RESPONSIBILITIES
As a Software Engineer in one of our Azure SRE teams, you will be responsible for improving the reliability of key Azure products.
The Azure SRE key focus areas are:
- Defining system reliability goals through Service Level Objectives (SLOs). Enhancing production posture with targeted improvements in observability and operability (telemetry, alerting, incident/change management, safe deployment practices).
- Building reusable automation and processes that help multiple teams meet their reliability goals.

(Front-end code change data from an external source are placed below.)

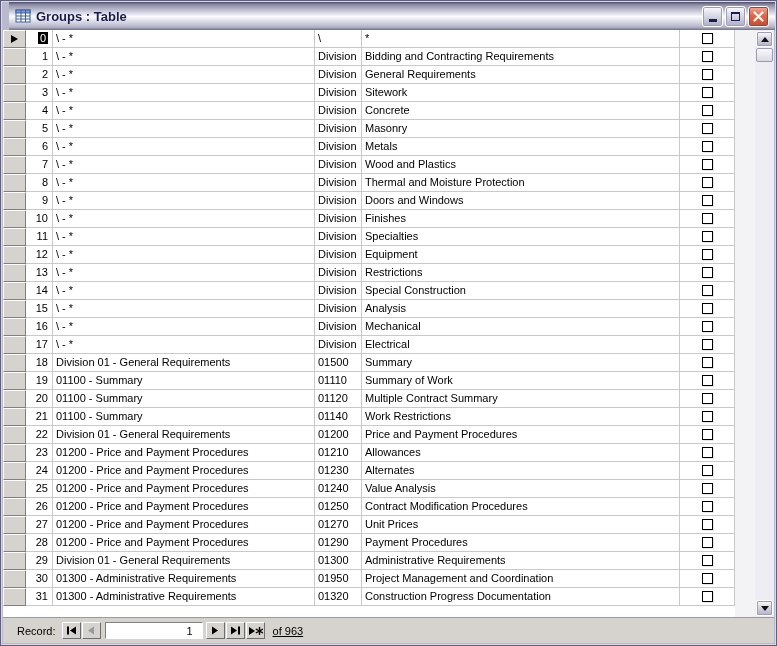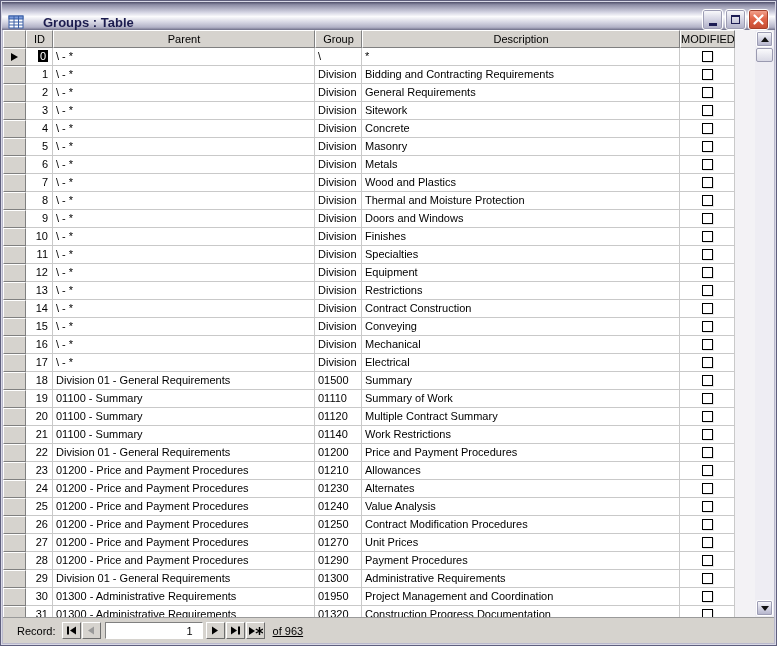--- a/index.html
+++ b/index.html
@@ -8,23 +8,23 @@
 
   .window{
     position:relative; width:777px; height:646px;
     background:#b9b8cc;
     box-shadow: inset 0 0 0 1px #5f5f7d, inset 0 0 0 2px #d8d8e6;
     overflow:hidden;
   }
 
   
   .titlebar{
-    position:absolute; top:2px; left:2px; right:2px; height:28px;
+    position:absolute; top:2px; left:9px; right:2px; height:28px;
     background:linear-gradient(180deg,#4e4e6a 0%,#8d8da6 10%,#d7d7e5 38%,#fbfbfd 52%,#d6d6e3 72%,#b2b2c7 90%,#6e6e88 100%);
-    display:flex; align-items:flex-end; padding:0 6px;gap:14px;
+    display:flex; align-items:center; padding:0 6px;
   }
   .title-icon{ width:16px; height:16px; margin-right:5px; flex:0 0 auto; }
   .title-text{
     font-size:13px; font-weight:bold; color:#1c1c4e;
     flex:1; white-space:nowrap; overflow:hidden;
   }
   .winbtns{ display:flex; gap:2px; }
   .winbtn{
     width:21px; height:21px; border:1px solid #fff; border-radius:3px;
     background:linear-gradient(180deg,#fdfdfe,#d8d8e6 45%,#aeaec6);
@@ -140,28 +140,20 @@
           <path d="M1.5 1.5 L9.5 9.5 M9.5 1.5 L1.5 9.5" stroke="#fff" stroke-width="2.2" stroke-linecap="round"></path>
         </svg>
       </div>
     </div>
   </div>
 
   <div class="content">
     <div class="datasheet">
       <div class="grid">
 
-        <div class="hdr-row">
-          <div class="hdr-cell w-sel"></div>
-          <div class="hdr-cell w-id">ID</div>
-          <div class="hdr-cell w-parent">Parent</div>
-          <div class="hdr-cell w-group">Group</div>
-          <div class="hdr-cell w-desc">Description</div>
-          <div class="hdr-cell w-mod">MODIFIED</div>
-        </div>
 
         <div id="rows">
             <div class="data-row">
               <div class="sel-cell w-sel">
                 <div class="cur-sel"></div>
               </div>
               <div class="cell id w-id"><span class="idsel">0</span></div>
               <div class="cell w-parent">\ - *</div>
               <div class="cell w-group">\</div>
               <div class="cell w-desc">*</div>
@@ -297,31 +289,31 @@
               <div class="cell w-desc">Restrictions</div>
               <div class="cell mod w-mod">
                 <div class="checkbox"></div>
               </div>
             </div>
             <div class="data-row">
               <div class="sel-cell w-sel"></div>
               <div class="cell id w-id">14</div>
               <div class="cell w-parent">\ - *</div>
               <div class="cell w-group">Division</div>
-              <div class="cell w-desc">Contract Construction</div>
+              <div class="cell w-desc">Special Construction</div>
               <div class="cell mod w-mod">
                 <div class="checkbox"></div>
               </div>
             </div>
             <div class="data-row">
               <div class="sel-cell w-sel"></div>
               <div class="cell id w-id">15</div>
               <div class="cell w-parent">\ - *</div>
               <div class="cell w-group">Division</div>
-              <div class="cell w-desc">Conveying</div>
+              <div class="cell w-desc">Analysis</div>
               <div class="cell mod w-mod">
                 <div class="checkbox"></div>
               </div>
             </div>
             <div class="data-row">
               <div class="sel-cell w-sel"></div>
               <div class="cell id w-id">16</div>
               <div class="cell w-parent">\ - *</div>
               <div class="cell w-group">Division</div>
               <div class="cell w-desc">Mechanical</div>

Influencing product architecture and roadmaps to ensure customer-experienced reliability is a core design principle.
- Contributing directly to product code to achieve reliability outcomes. Leveraging AI to proactively detect anomalies, predict incidents, and automate operational workflows - scaling reliability efforts across complex systems.
- We are looking for engineers passionate about the above areas who are also interested in:
- Providing technical leadership across multiple Azure teams. Mentoring others on SRE principles, practices, and tools as well as AI usage to boost software development productivity.
- Designing and developing large-scale distributed software services and solutions. Delivering “best-in-class” engineering by ensuring services are modular, secure, reliable, testable, diagnosable, observable, and reusable.
- Collaborating with internal and external partners to support team goals. Balancing pragmatism with vision—driving continuous improvements in process and codebase. Building automation to prevent or remediate service issues before they impact users.
- Driving innovation in large-scale operations by applying cutting-edge AI tools and techniques to reduce operational toil and scale reliability engineering across complex systems. Gaining a working understanding of Microsoft businesses and contributing to cohesive, end-to-end user experiences.